CDS PhD Student Vishakh Padmakumar Presents Large Language Model for Collaborative Poetry Writing
The collaborative poetry writing system CoPoet aims to improve the quality of user-generated content
Large language models (LLMs) have made a significant impact in the field of natural language processing (NLP) by enabling researchers to develop AI systems responsive to human goals and specific instructions. A new collaborative text generation program called CoPoet is tailored to produce content specific to poetry. The model is based on a dataset of writing instructions from publicly available poem corpora and content from Reddit. It includes instructions for continuation which suggest content when the user doesn’t know how to proceed; lexical constraints which enable poetic forms like rhyme, sound, and meter, as well as rhetorical devices such as metaphor, similes, and onomatopoeia.
CoPoet was developed by PhD candidate in Computer Science at Columbia University Tuhin Chakrabarty, CDS PhD student Vishakh Padmakumar, and Assistant Professor of Computer Science and Data Science He He with the aim of enhancing the quality of user-generated content through human and machine collaboration. The research findings titled “Help me write a poem: Instruction Tuning as a Vehicle for Collaborative Poetry Writing” were presented at the 2022 Conference on Empirical Methods in Natural Language Processing (EMNLP 2022), held in Abu Dhabi from December 7th through December 11th.
Collaborative text generation programs like CoPoet aim to make the creative process of language generation easier for the end user by analyzing their needs and satisfying them. Instead of completing a user’s text, the platform responds to the user’s instructions, allowing them to work collaboratively with the system to develop lines of poetry. For example, one user asked the program to “Write a simile about cake” and was given suggestions they could accept or reject. They chose “Cake is like a cloud of joy,” and went on to ask the model to “Suggest a verse to follow the sentence ‘The cake is like a cloud of joy.’” By typing instructions into the generator, the following poem ‘Decadence’ was crafted: “The cake is like a cloud of joy / The frosting is like a rainbow / One slice is heaven on Earth / A flowing chocolate volcano.”
“While the new generation of transformer models are incredible in what they can achieve in both the space of art and language, what sets apart human creativity is the ability to take abstract ideas and thoughts and express them in a way that inspires,” said Vishakh. “We use instructions as a vehicle, allowing users to query the model for rhymes, metaphors and so on which they might want to include in their poetry.”
A model that allows for more specific instructions brings up questions about how it can best aid all users. “We need to ensure that these models are safe, equitable, and effective in providing assistance to users of all skill levels and backgrounds,” said Vishakh. For this case study, fifteen qualified users were able to write poems on topics ranging from the monarchy to climate change but to better understand user needs, more studies will need to be conducted.

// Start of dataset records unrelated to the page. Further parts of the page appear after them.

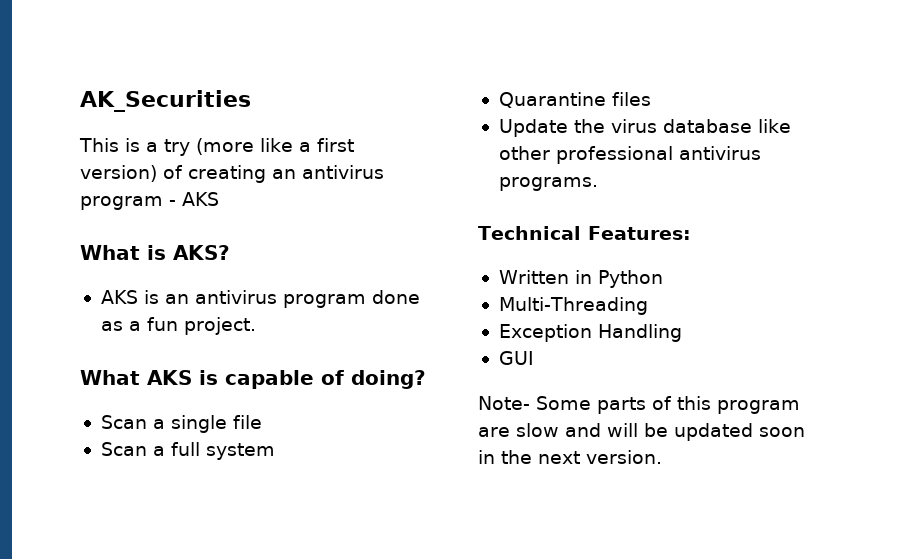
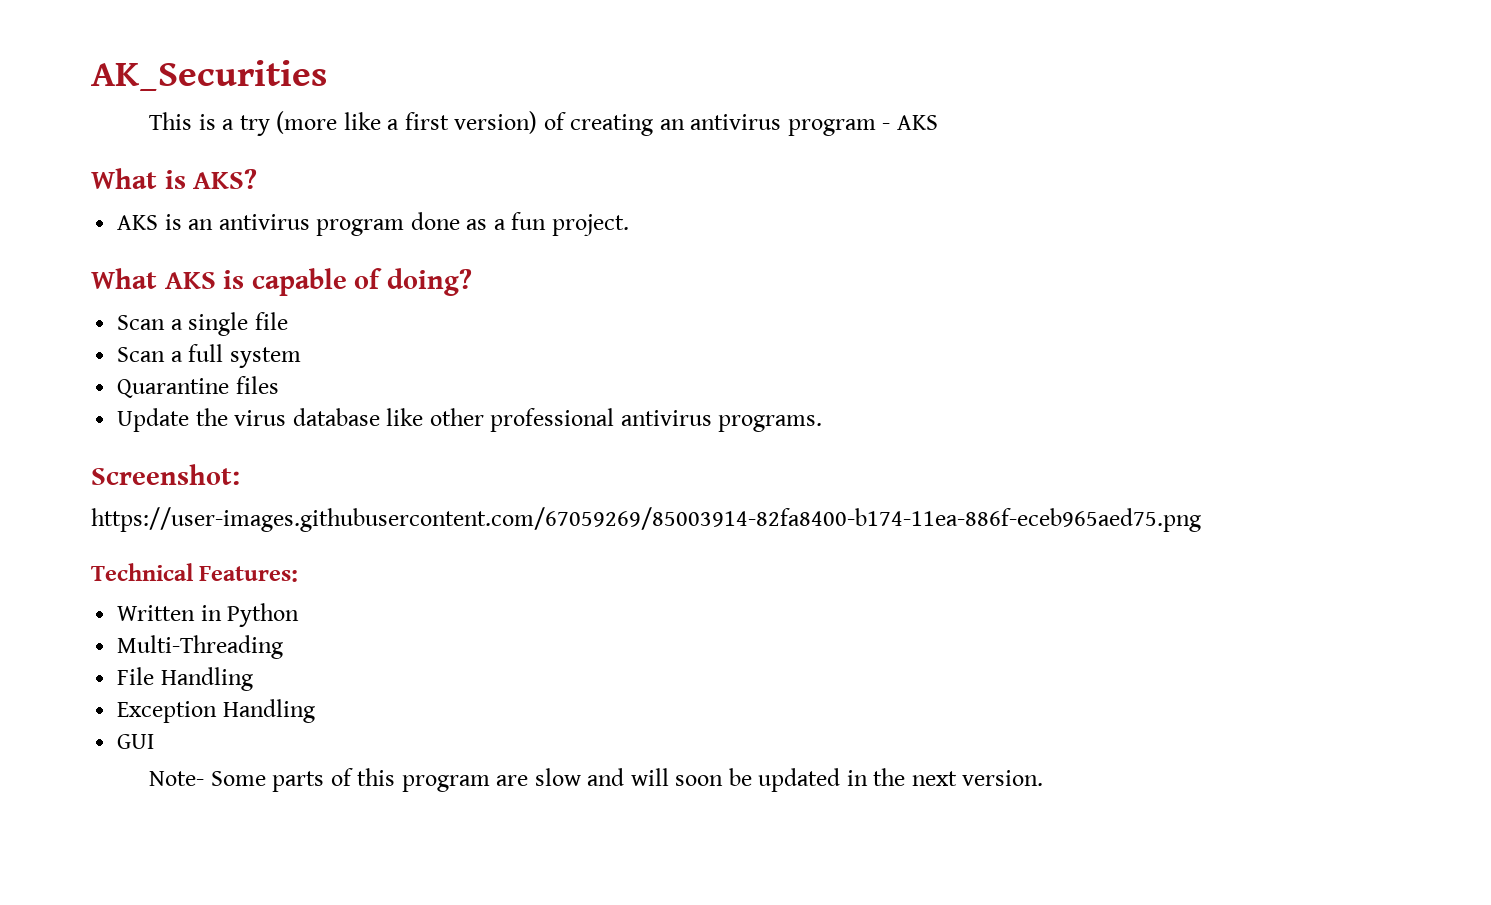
(598, 184) none -> [91,464,240,485] [91,507,1201,532] // Screenshot: // https://user-images.githubusercontent.com/67059269/85003914-82fa8400-b174-11ea-886f-eceb965aed75.png
(648, 306) none -> [117,667,253,691] // File Handling
(638, 430) none -> [675,775,724,786] soon
[759,427,805,437] soon -> (841, 780) none

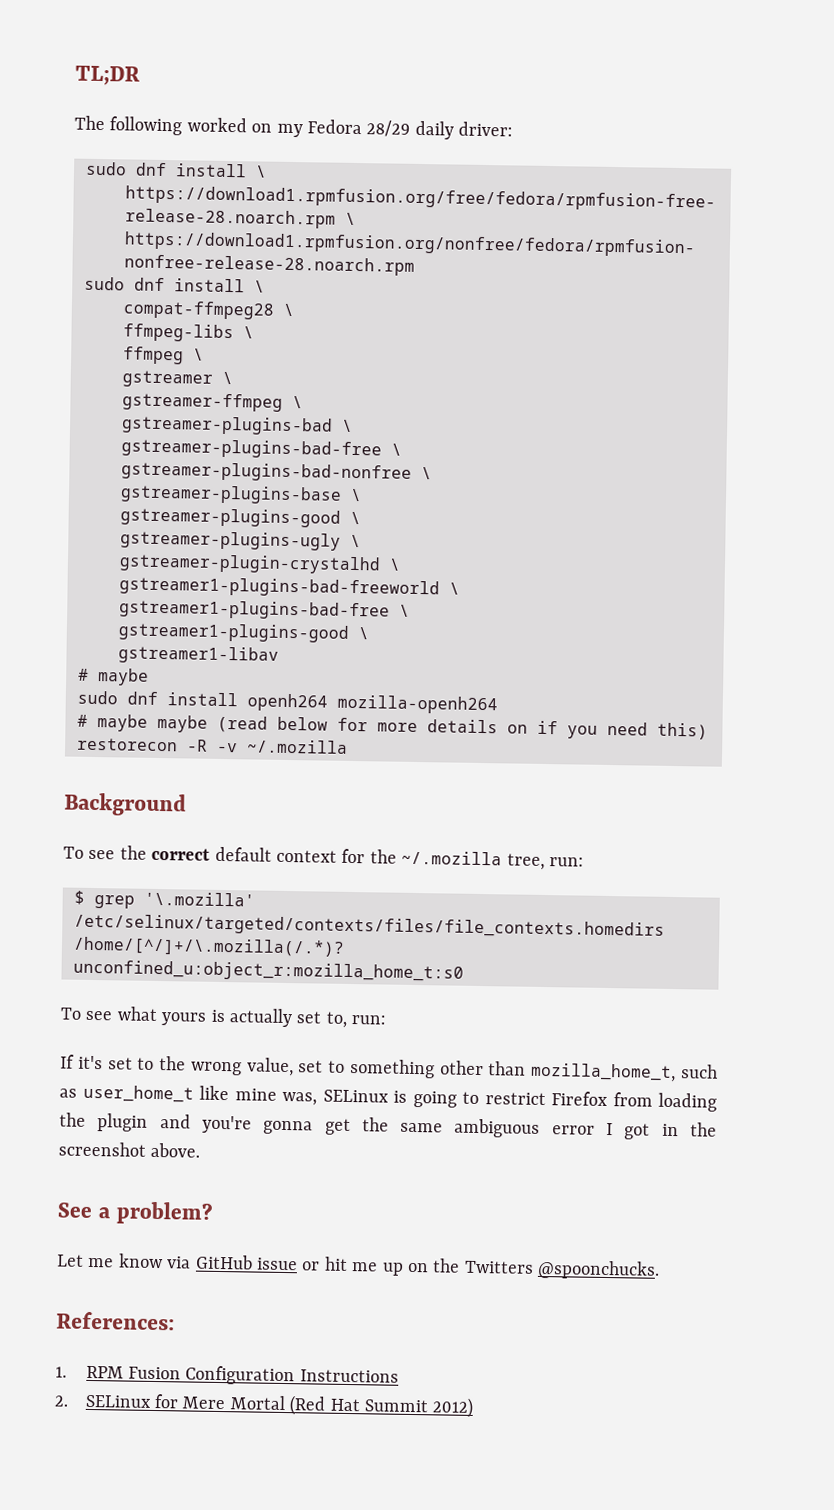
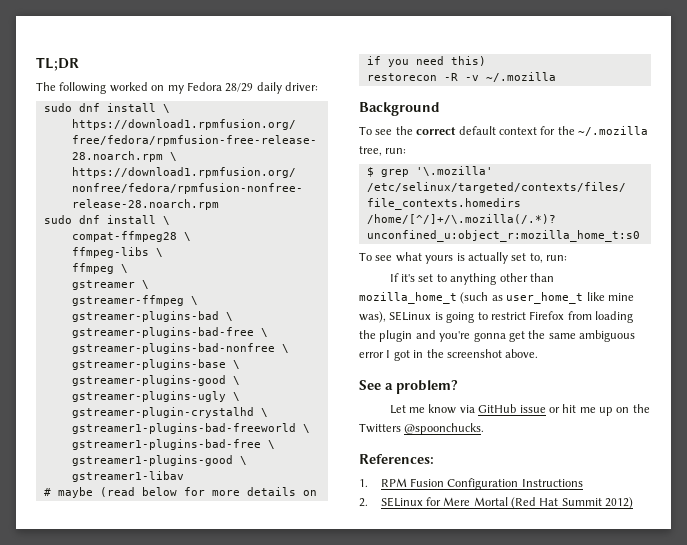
[77,690,498,715] [77,714,208,733] // sudo dnf install openh264 mozilla-openh264 // # maybe maybe -> (93, 492) none
[159,1056,718,1083] the wrong value, set to something other than mozilla_home_t, such -> [450,273,554,285] [359,292,489,304] anything other than mozilla_home_t (such
[282,1091,317,1106] was, -> [359,311,386,323] was),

The research project has also opened further lines of questioning such as analyzing how collaborative machine and human produced text differs from that of solo writers. “Subsequent research questions include examining if models are affecting either the diversity of language being produced or introduce certain elements of bias into the text, both potentially negative effects of collaboration,” said Vishakh. Another area of inquiry is exploring how model assistance can help writers with tasks in long-form story writing such as story planning.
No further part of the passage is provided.